[[ RECORD EXTRACTS, beginning ]]

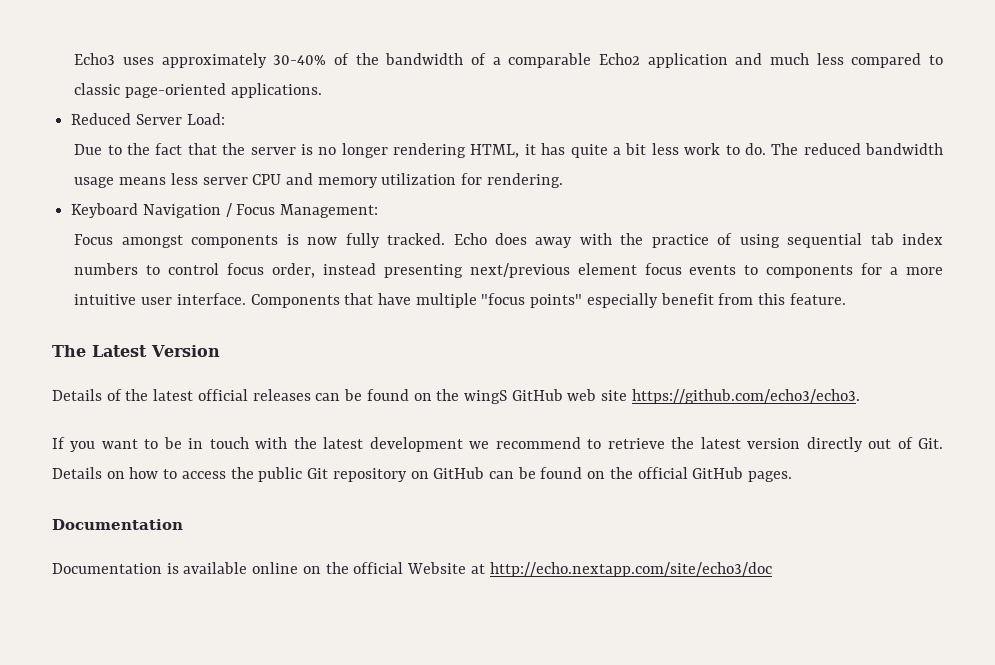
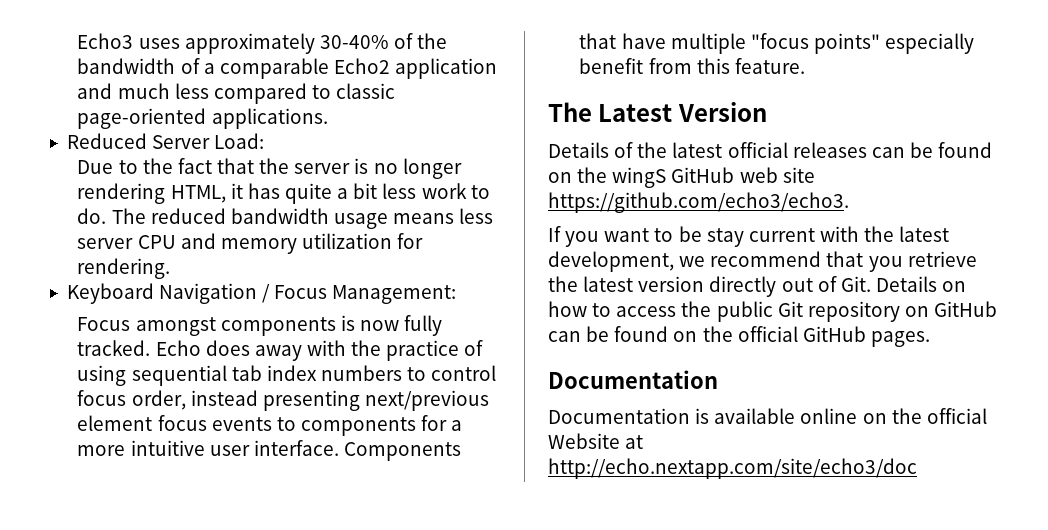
[188,437,249,449] in touch -> [706,228,815,247] stay current
[369,437,463,452] development -> [548,251,674,272] development,
[587,439,602,449] to -> [826,251,903,272] that you

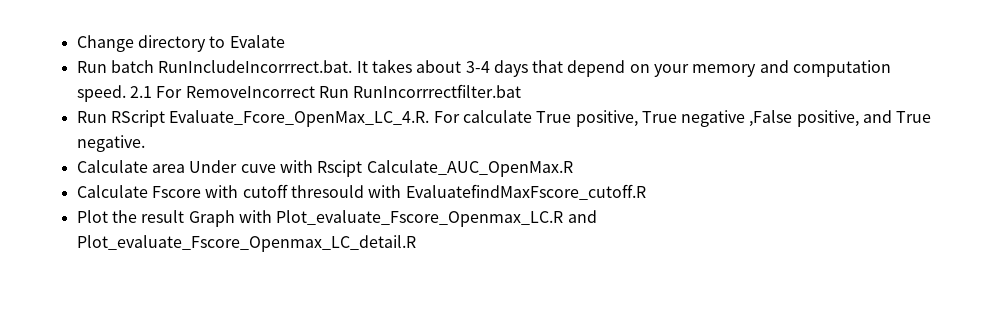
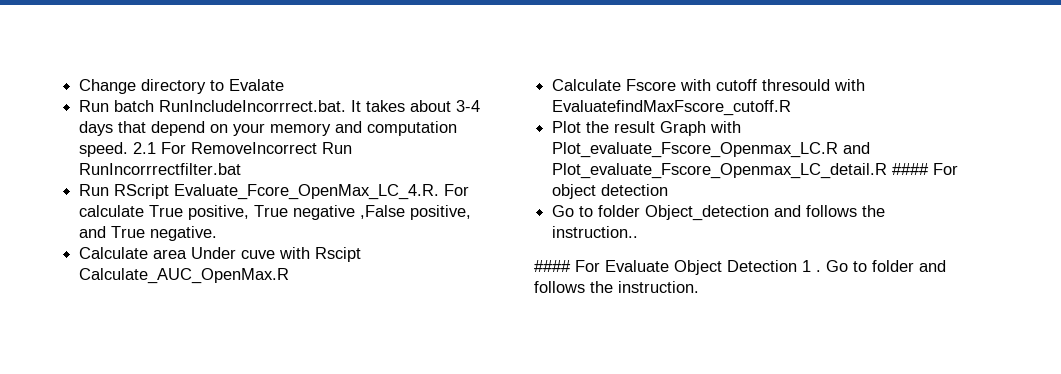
(416, 243) none -> [892,163,959,175] [552,184,669,199] [552,205,886,221] [552,226,639,238] [534,260,946,275] [534,281,699,293] #### For object detection // Go to folder Object_detection and follows the instruction.. // #### For Evaluate Object Detection 1 . Go to folder and follows the instruction.

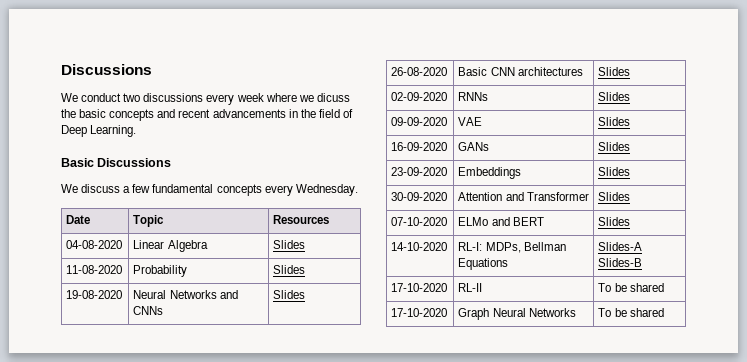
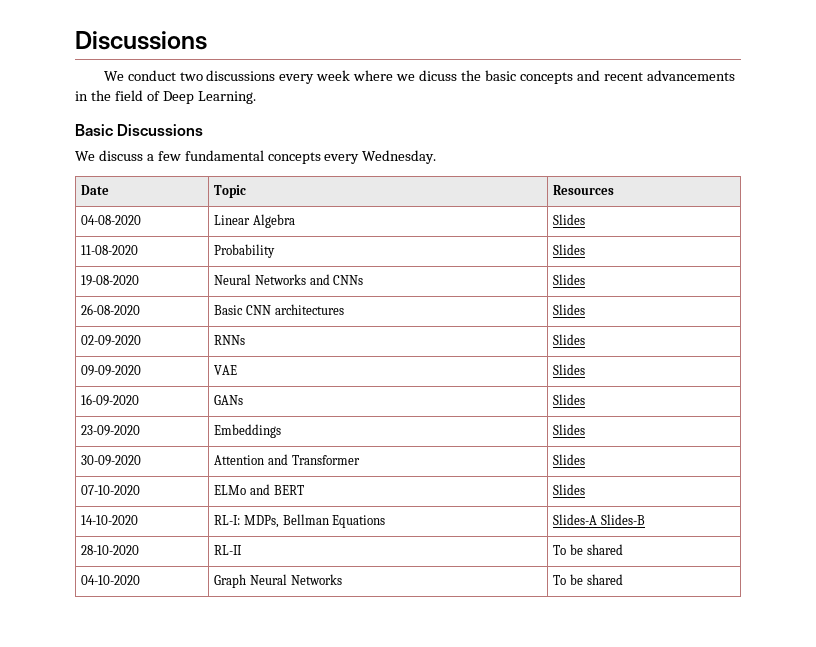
[391,283,448,292] 17-10-2020 -> [81,545,140,555] 28-10-2020
[391,308,448,317] 17-10-2020 -> [81,575,141,585] 04-10-2020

[[ RECORD EXTRACTS, end ]]

● PROBLEM DESCRIPTION
A verbatim transcription of the listing is expected, with no pictures included.

● EXERCISE ANSWER
[188,437,249,449] in touch -> [706,228,815,247] stay current
[369,437,463,452] development -> [548,251,674,272] development,
[587,439,602,449] to -> [826,251,903,272] that you

(416, 243) none -> [892,163,959,175] [552,184,669,199] [552,205,886,221] [552,226,639,238] [534,260,946,275] [534,281,699,293] #### For object detection // Go to folder Object_detection and follows the instruction.. // #### For Evaluate Object Detection 1 . Go to folder and follows the instruction.

[391,283,448,292] 17-10-2020 -> [81,545,140,555] 28-10-2020
[391,308,448,317] 17-10-2020 -> [81,575,141,585] 04-10-2020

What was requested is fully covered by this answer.